*What you need to do:*
Below are some records; copy each line in them that contains "senders".

Source data Block Start

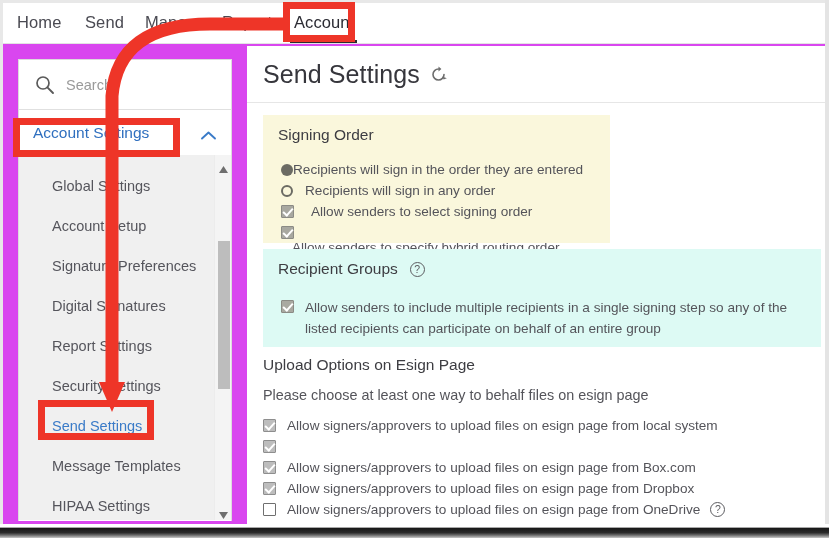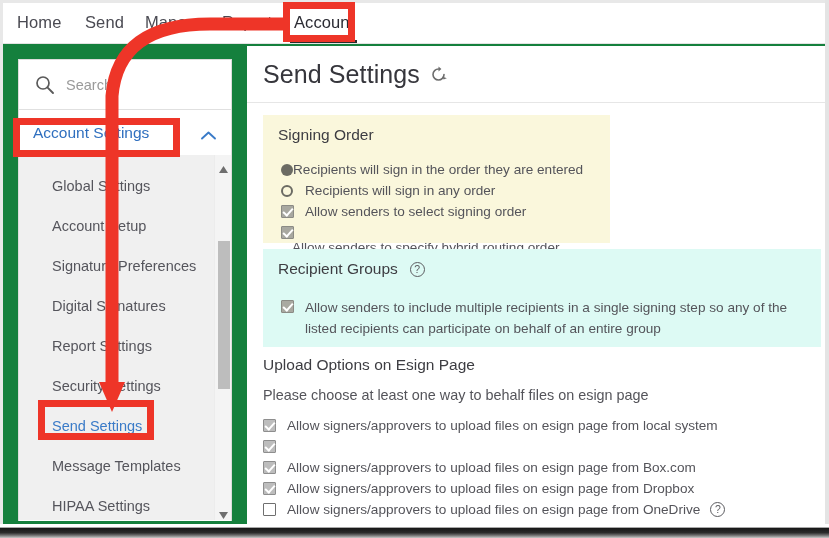--- a/index.html
+++ b/index.html
@@ -12,7 +12,7 @@
   #screen {
     position: relative;
     width: 829px; height: 538px;
-    background: #15803d;
+    background: #d946ef;
     overflow: hidden;
   }
 

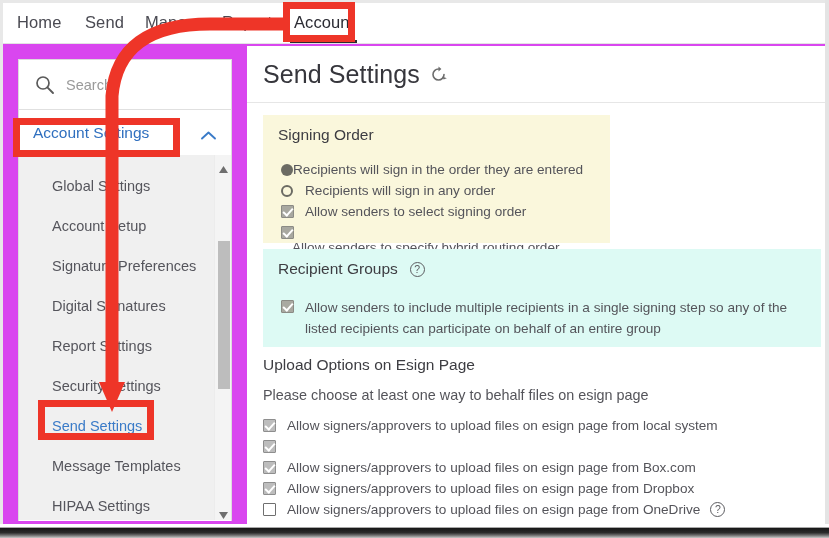--- a/index.html
+++ b/index.html
@@ -232,7 +232,7 @@
 
       <div class="opt-row" style="position:absolute; left:18px; top:88px;">
         <span class="cbx" style="margin-top:2px;"></span>
-        <span class="opt-text" style="margin-left:11px;">Allow senders to select signing order</span>
+        <span class="opt-text" style="margin-left:17px;">Allow senders to select signing order</span>
       </div>
 
       <div class="opt-row" style="position:absolute; left:18px; top:109px;flex-direction:column;">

Source data Block End

*Result below:*
-        <span class="opt-text" style="margin-left:11px;">Allow senders to select signing order</span>
+        <span class="opt-text" style="margin-left:17px;">Allow senders to select signing order</span>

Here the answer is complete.